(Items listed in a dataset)
────────
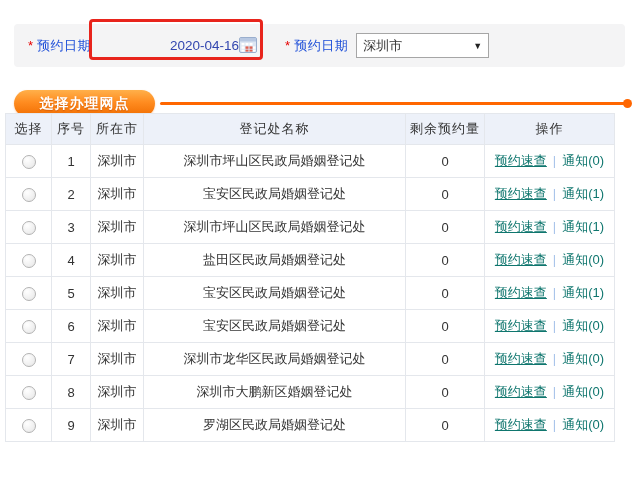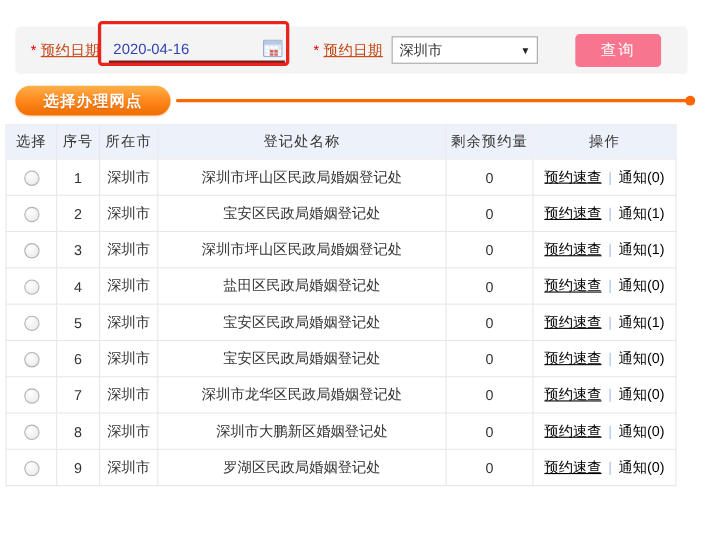--- a/index.html
+++ b/index.html
@@ -10,25 +10,25 @@
   }
 
   
   .form-bar {
     position:absolute; left:14px; top:24px; width:611px; height:43px;
     background:#f4f4f5; border-radius:4px;
     display:flex; align-items:center; padding-left:14px;
     font-size:13px; color:#555;
   }
   .req { color:#e60000; margin-right:4px; font-size:13px; }
-  .field-label { color:#c2410c; letter-spacing:.5px;text-decoration:underline; }
+  .field-label { color:#1d4ed8; letter-spacing:.5px; }
   .date-widget {
     position:relative; margin-left:8px; width:160px; height:24px;
-    border-bottom:3px solid #7f1d1d; background:transparent;
-    display:flex; align-items:center; justify-content:space-between;
+    border-bottom:1px solid #7f1d1d; background:transparent;
+    display:flex; align-items:center; justify-content:flex-end;
   }
   .date-text { color:#3246af; font-size:13.5px; padding-left:4px; }
   .cal-icon { width:18px; height:16px; margin-right:2px; display:block; cursor:pointer; }
   .city-label-wrap { margin-left:26px; display:flex; align-items:center; }
   .city-select {
     margin-left:8px; width:133px; height:25px; background:#fff;
     border:1px solid #a6a6a6; display:flex; align-items:center;
     justify-content:space-between; padding:0 6px; color:#333; font-size:13px;
     cursor:pointer;
   }
@@ -40,21 +40,21 @@
     font-family:"Liberation Sans","DejaVu Sans",sans-serif;
   }
 
   
   .highlight-box {
     position:absolute; left:89px; top:19px; width:174px; height:41px;
     border:3px solid #e8241c; border-radius:4px; pointer-events:none;
   }
 
   
-  .section-head { position:absolute; left:14px; top:78px; width:611px; height:28px; }
+  .section-head { position:absolute; left:14px; top:90px; width:611px; height:28px; }
   .section-badge {
     position:absolute; left:0; top:0; width:141px; height:27px;
     background:linear-gradient(180deg,#ffb04a 0%,#ff8c20 45%,#f06c00 100%);
     border-radius:14px; color:#fff; font-weight:bold; font-size:14px;
     display:flex; align-items:center; justify-content:center;
     text-shadow:0 1px 1px rgba(190,75,0,.55); letter-spacing:1px;
     box-shadow:0 1px 2px rgba(240,110,0,.35);
   }
   .section-line {
     position:absolute; left:146px; top:12px; width:468px; height:3px;
@@ -79,21 +79,21 @@
     letter-spacing:1px;
   }
   table.grid td { height:33px; color:#333; background:#fff; }
   td.remaining { color:#e60000; }
   .radio {
     display:inline-block; width:14px; height:14px; border-radius:50%;
     border:1px solid #b3b3b3;
     background:radial-gradient(circle at 35% 30%, #ffffff 0%, #ededed 70%, #e0e0e0 100%);
     cursor:pointer; vertical-align:middle;
   }
-  .op-cell a { color:#000000; text-decoration:none; cursor:pointer; }
+  .op-cell a { color:#0f766e; text-decoration:none; cursor:pointer; }
   .op-cell a.quick { text-decoration:underline; }
   .op-sep { color:#a8c4ea; margin:0 6px; }
 </style>
 </head>
 <body>
 
 <div class="page">
 
   <div class="form-bar">
     <span class="req">*</span>
@@ -125,21 +125,20 @@
     <span class="city-label-wrap">
       <span class="req">*</span>
       <span class="field-label">预约日期</span>
     </span>
 
     <div class="city-select">
       <span>深圳市</span>
       <span class="select-arrow">▼</span>
     </div>
 
-    <button class="search-btn">查询</button>
   </div>
 
   <div class="highlight-box"></div>
 
   <div class="section-head">
     <div class="section-badge">选择办理网点</div>
     <div class="section-line"></div>
     <div class="section-dot"></div>
   </div>
 

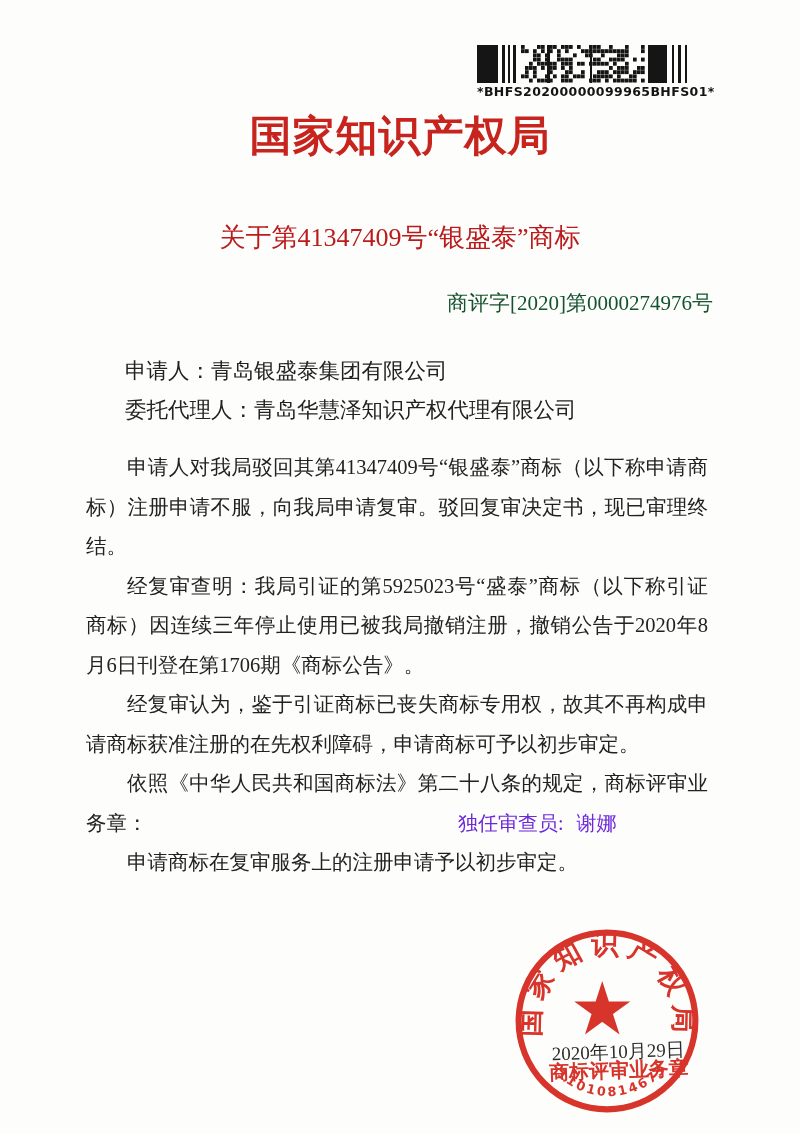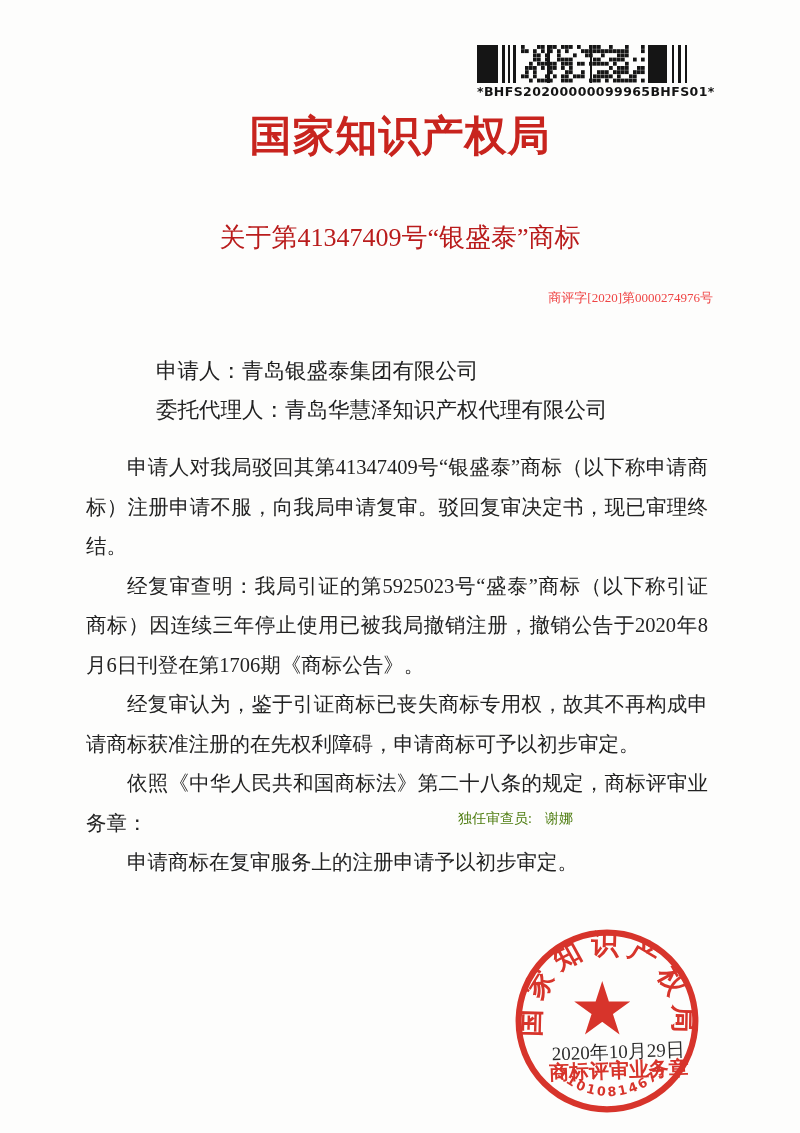--- a/index.html
+++ b/index.html
@@ -28,40 +28,40 @@
     color:var(--header-red,#c8241e);letter-spacing:1px;
   }
 
   
   .doc-title{
     position:absolute;top:218px;left:0;width:100%;text-align:center;
     font-size:26px;line-height:40px;color:#b91c1c;
   }
   .doc-number{
     position:absolute;top:289px;right:87px;
-    font-size:13px;color:#ef4444;white-space:nowrap;
+    font-size:21px;color:#14532d;white-space:nowrap;
   }
 
   
   .parties{
     position:absolute;left:125px;top:352px;
-    font-size:21.5px;line-height:39px;color:#222;margin-left:31px;
+    font-size:21.5px;line-height:39px;color:#222;
   }
 
   
   .body-text{
     position:absolute;left:86px;top:448px;width:622px;
     font-size:20.5px;line-height:39.5px;text-align:justify;color:#222;
   }
   .body-text p{margin:0;text-indent:2em;}
 
   
   .examiner{
     position:absolute;left:458px;top:810px;
-    font-size:14px;color:#4d7c0f;white-space:nowrap;
+    font-size:20px;color:#6d28d9;white-space:nowrap;
   }
   .examiner .name{margin-left:13px;}
 
   
   .seal{position:absolute;left:512px;top:926px;width:190px;height:190px;opacity:.94;}
 </style>
 </head>
 <body style="--header-red: #c8241e;">
 
 <div class="page">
────────
* _EXERCISE INSTRUCTIONS_
When copying the entries, drop the images and keep every line exact.

* _SOLUTION BELOW_
--- a/index.html
+++ b/index.html
@@ -10,25 +10,25 @@
   }
 
   
   .form-bar {
     position:absolute; left:14px; top:24px; width:611px; height:43px;
     background:#f4f4f5; border-radius:4px;
     display:flex; align-items:center; padding-left:14px;
     font-size:13px; color:#555;
   }
   .req { color:#e60000; margin-right:4px; font-size:13px; }
-  .field-label { color:#c2410c; letter-spacing:.5px;text-decoration:underline; }
+  .field-label { color:#1d4ed8; letter-spacing:.5px; }
   .date-widget {
     position:relative; margin-left:8px; width:160px; height:24px;
-    border-bottom:3px solid #7f1d1d; background:transparent;
-    display:flex; align-items:center; justify-content:space-between;
+    border-bottom:1px solid #7f1d1d; background:transparent;
+    display:flex; align-items:center; justify-content:flex-end;
   }
   .date-text { color:#3246af; font-size:13.5px; padding-left:4px; }
   .cal-icon { width:18px; height:16px; margin-right:2px; display:block; cursor:pointer; }
   .city-label-wrap { margin-left:26px; display:flex; align-items:center; }
   .city-select {
     margin-left:8px; width:133px; height:25px; background:#fff;
     border:1px solid #a6a6a6; display:flex; align-items:center;
     justify-content:space-between; padding:0 6px; color:#333; font-size:13px;
     cursor:pointer;
   }
@@ -40,21 +40,21 @@
     font-family:"Liberation Sans","DejaVu Sans",sans-serif;
   }
 
   
   .highlight-box {
     position:absolute; left:89px; top:19px; width:174px; height:41px;
     border:3px solid #e8241c; border-radius:4px; pointer-events:none;
   }
 
   
-  .section-head { position:absolute; left:14px; top:78px; width:611px; height:28px; }
+  .section-head { position:absolute; left:14px; top:90px; width:611px; height:28px; }
   .section-badge {
     position:absolute; left:0; top:0; width:141px; height:27px;
     background:linear-gradient(180deg,#ffb04a 0%,#ff8c20 45%,#f06c00 100%);
     border-radius:14px; color:#fff; font-weight:bold; font-size:14px;
     display:flex; align-items:center; justify-content:center;
     text-shadow:0 1px 1px rgba(190,75,0,.55); letter-spacing:1px;
     box-shadow:0 1px 2px rgba(240,110,0,.35);
   }
   .section-line {
     position:absolute; left:146px; top:12px; width:468px; height:3px;
@@ -79,21 +79,21 @@
     letter-spacing:1px;
   }
   table.grid td { height:33px; color:#333; background:#fff; }
   td.remaining { color:#e60000; }
   .radio {
     display:inline-block; width:14px; height:14px; border-radius:50%;
     border:1px solid #b3b3b3;
     background:radial-gradient(circle at 35% 30%, #ffffff 0%, #ededed 70%, #e0e0e0 100%);
     cursor:pointer; vertical-align:middle;
   }
-  .op-cell a { color:#000000; text-decoration:none; cursor:pointer; }
+  .op-cell a { color:#0f766e; text-decoration:none; cursor:pointer; }
   .op-cell a.quick { text-decoration:underline; }
   .op-sep { color:#a8c4ea; margin:0 6px; }
 </style>
 </head>
 <body>
 
 <div class="page">
 
   <div class="form-bar">
     <span class="req">*</span>
@@ -125,21 +125,20 @@
     <span class="city-label-wrap">
       <span class="req">*</span>
       <span class="field-label">预约日期</span>
     </span>
 
     <div class="city-select">
       <span>深圳市</span>
       <span class="select-arrow">▼</span>
     </div>
 
-    <button class="search-btn">查询</button>
   </div>
 
   <div class="highlight-box"></div>
 
   <div class="section-head">
     <div class="section-badge">选择办理网点</div>
     <div class="section-line"></div>
     <div class="section-dot"></div>
   </div>
 

--- a/index.html
+++ b/index.html
@@ -28,40 +28,40 @@
     color:var(--header-red,#c8241e);letter-spacing:1px;
   }
 
   
   .doc-title{
     position:absolute;top:218px;left:0;width:100%;text-align:center;
     font-size:26px;line-height:40px;color:#b91c1c;
   }
   .doc-number{
     position:absolute;top:289px;right:87px;
-    font-size:13px;color:#ef4444;white-space:nowrap;
+    font-size:21px;color:#14532d;white-space:nowrap;
   }
 
   
   .parties{
     position:absolute;left:125px;top:352px;
-    font-size:21.5px;line-height:39px;color:#222;margin-left:31px;
+    font-size:21.5px;line-height:39px;color:#222;
   }
 
   
   .body-text{
     position:absolute;left:86px;top:448px;width:622px;
     font-size:20.5px;line-height:39.5px;text-align:justify;color:#222;
   }
   .body-text p{margin:0;text-indent:2em;}
 
   
   .examiner{
     position:absolute;left:458px;top:810px;
-    font-size:14px;color:#4d7c0f;white-space:nowrap;
+    font-size:20px;color:#6d28d9;white-space:nowrap;
   }
   .examiner .name{margin-left:13px;}
 
   
   .seal{position:absolute;left:512px;top:926px;width:190px;height:190px;opacity:.94;}
 </style>
 </head>
 <body style="--header-red: #c8241e;">
 
 <div class="page">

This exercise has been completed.